Key #1: Lead with the Right; Follow with the Left.
As we age, we become less rational and more intuitive, which means it is more important how a product or service makes a senior feel than what features and benefits it offers. Hence, advertising will be more effective when it leads with right-brain messaging that evokes emotion first and then supports that right-brain messaging with left-brain logic and details.
Key #2: Don’t Hard-sell; Just Give Them the Facts.
Don’t tell seniors how to think. Give them the numbers and the evidence, then let them decide for themselves. Years of buying experience have equipped seniors with knowledge about what they should consider and evaluate in order to make intelligent purchase decisions.
Key #3: Take Advantage of Their Life Experience.
As suggested in Key #2 above, seniors enjoy the benefit of drawing from an extensive base of experience. They have made similar purchase decisions in the past and have experienced the outcomes from those decisions. You can even make the case that seniors have simply had more practice making purchase decisions! Consequently, they tend to consider less information, eliminate possibilities and choices more quickly, and typically spend less time analyzing information before making a purchase.
Key #4: Don’t Use Peer Pressure.
Advertising that focuses on social status benefits is likely to fall flat, because seniors are less affected by peer pressure. They no longer feel the need to “keep up with the Joneses,” so they are not out to impress others. Because they are generally satisfied with themselves and their position in society, they tend to gravitate toward greater practicality in their buying decisions rather than what other people might think.
Key #5: Make It Clean. Make It Simple.
Because information processing slows as we age, stay away from long sentences, long copy, and unnecessary information. Keep your copy concise (less is more), sequential (easy to follow) and uncluttered (eliminating potential distractions). In short, adhere to the K.I.S.S. rule: “Keep it simple, stupid…”
Key #6: Focus on Experiences; Not Accumulating “Things.”
Most seniors are past the “accumulation stage” of life. They are more likely to be divesting themselves of much of the acquisitions they had collected over the past half century. Instead of adding more “stuff,” they usually respond more favorably to products and services that facilitate desired experiences. They are more likely to want:
- Opportunities to learn
- New things to see
- Products and services that encourage socialization with others
- Anything that will enhance their overall well-being.
Key #7: Seniors Think Young
Frank Luntz, in his book What Americans Really Want points out that people over seventy feel thirteen years younger than their chronological age – and think they look it, too. (He also noted that women are more realistic about this than men.) Furthermore, seniors who remain relatively unimpaired physically after 50, 60, or 70 are less likely to consider themselves “old” when compared to their peers, according to the book, Designing User Interfaces for an Aging Population.

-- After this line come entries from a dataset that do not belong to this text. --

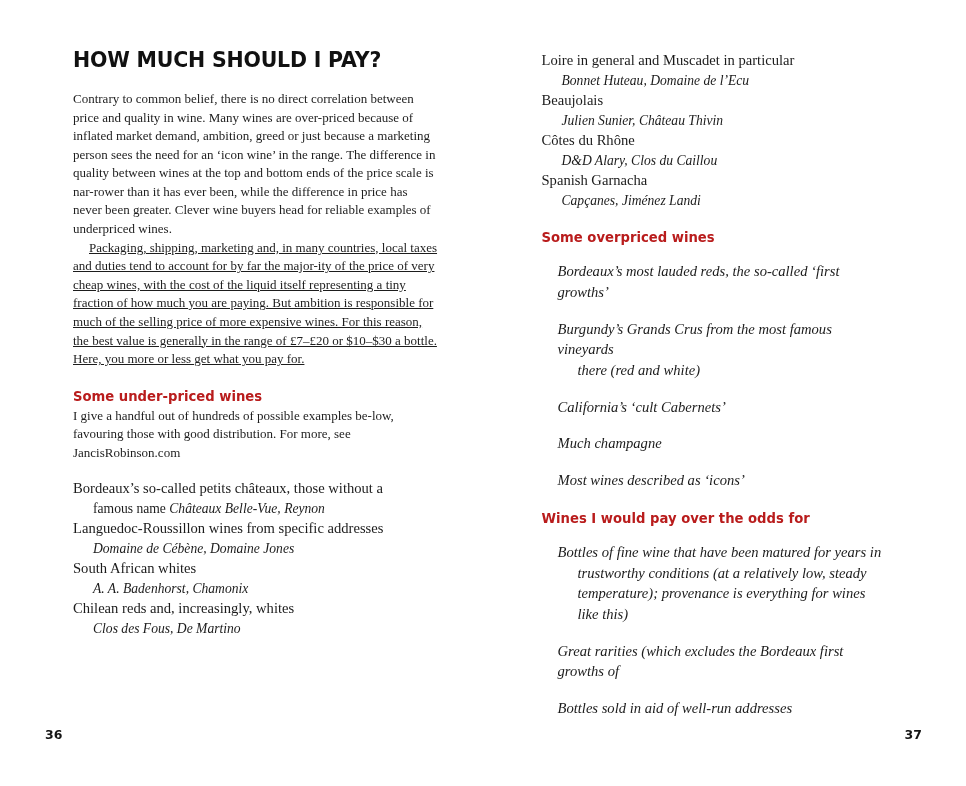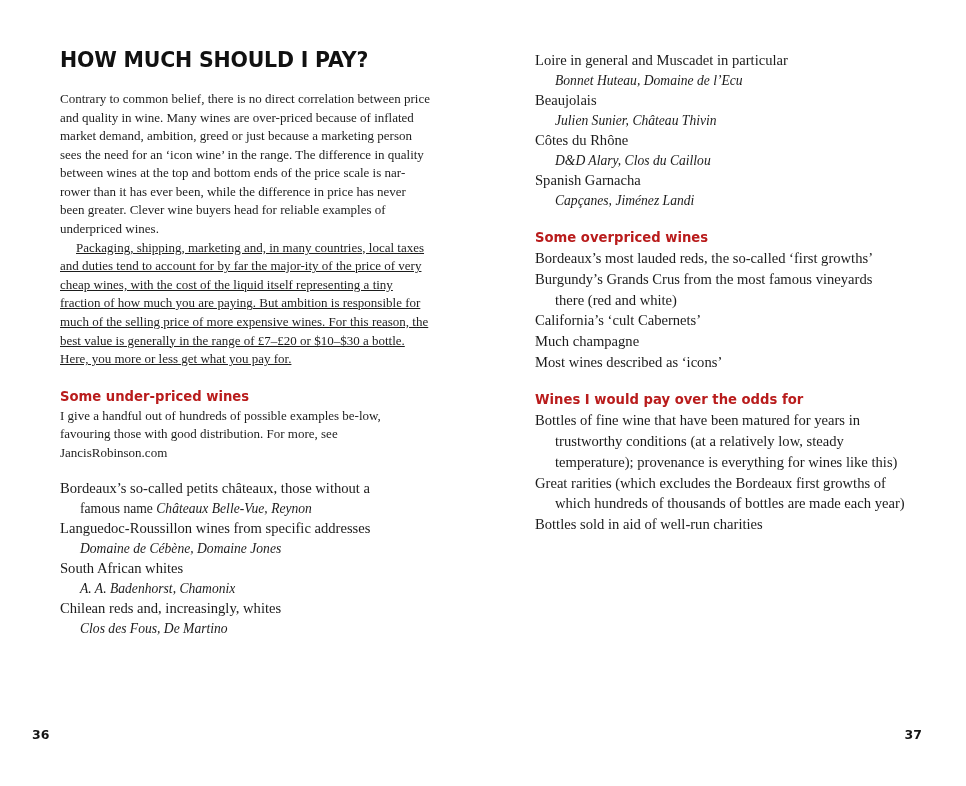"HOW MUCH SHOULD I PAY?" .spread { padding-left: none -> 13px }
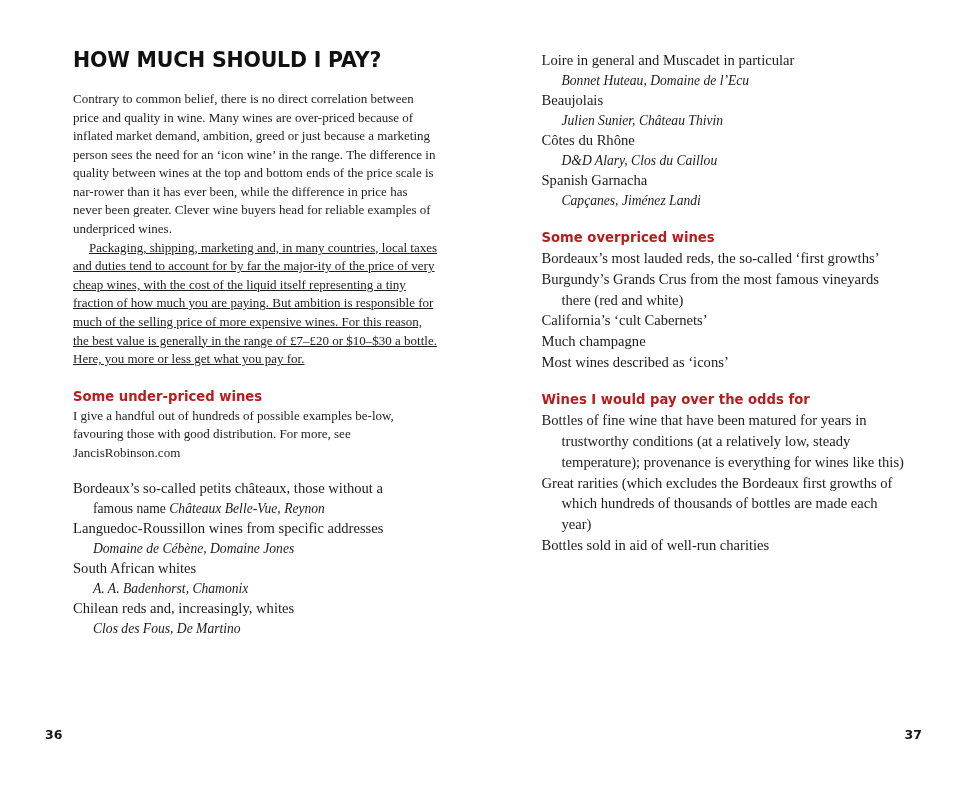"Bordeaux’s most lauded reds, the" .plainlist .row { font-style: none -> italic; margin: 0 -> 16px }
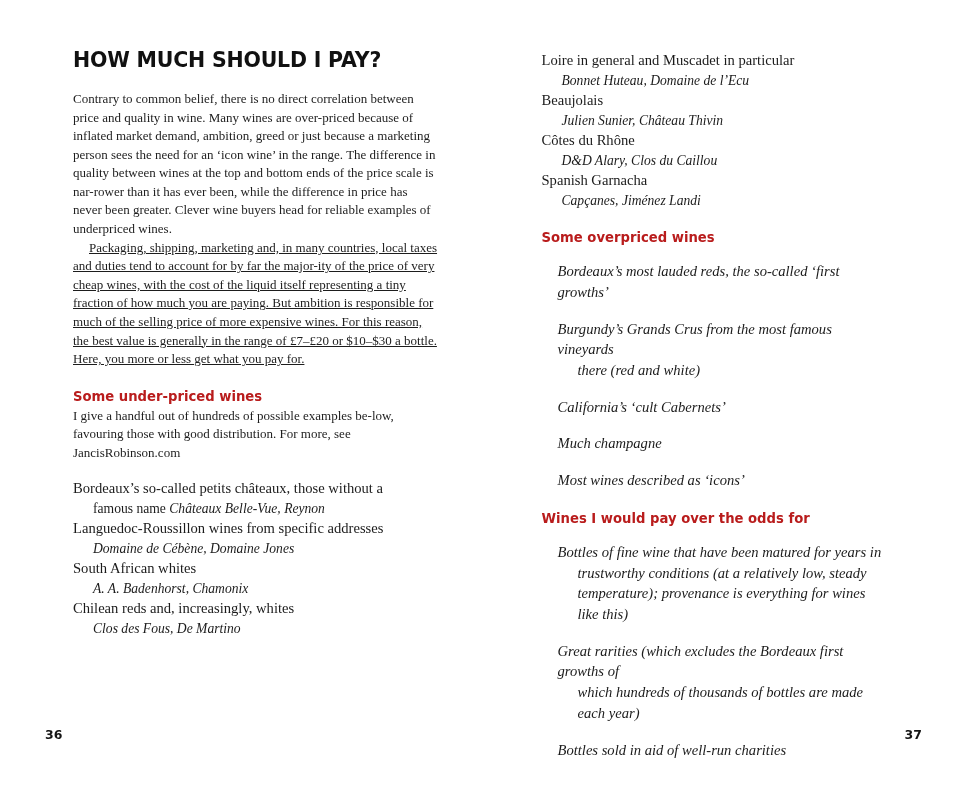"which hundreds of thousands of" span.cont { html: <span>which hundreds of thousands of bottles are made each year)</span> -> none }
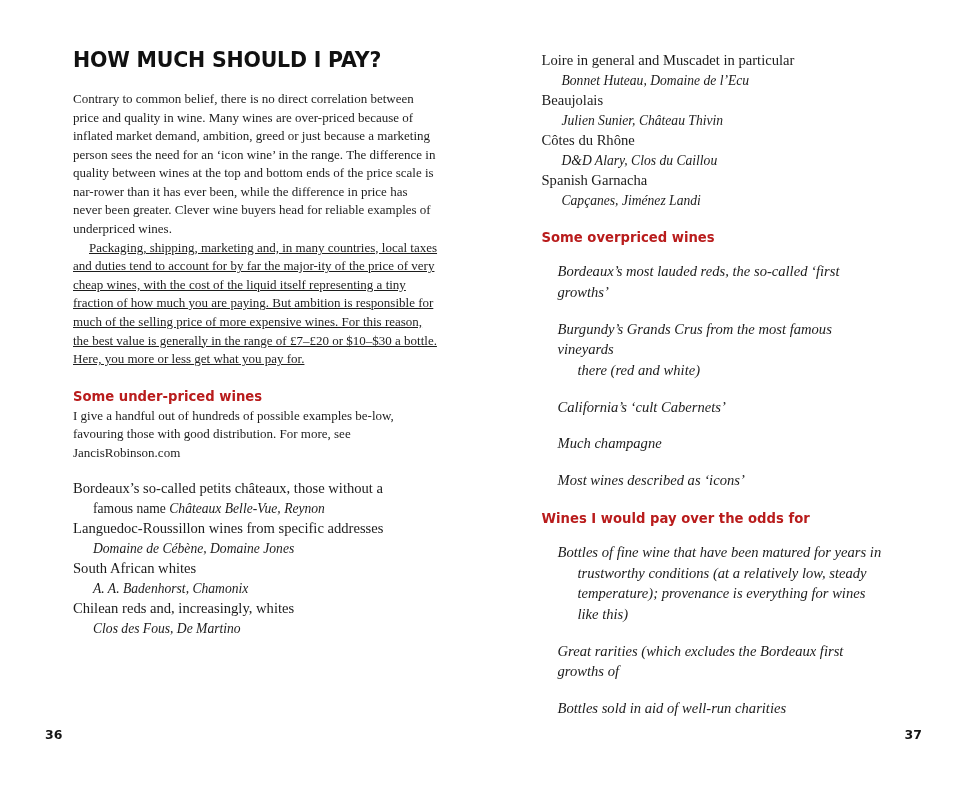"Bottles sold in aid of" span { text: charities -> addresses }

Avoid stereotyping when addressing older adults. Don’t talk down to them – they’re not stupid, just older. And by all means, don’t assault their infirmities in your advertising – they really hate that! Ultimately, seniors want to thrive. Thriving may look different to each senior, but all will agree that it’s better than being “needy.” So don’t present them as needy in your advertising!
By applying these keys, you can deliver marketing messages that will resonate with the seniors you want to target. Show how your product or service can help them thrive and you will capture their hearts!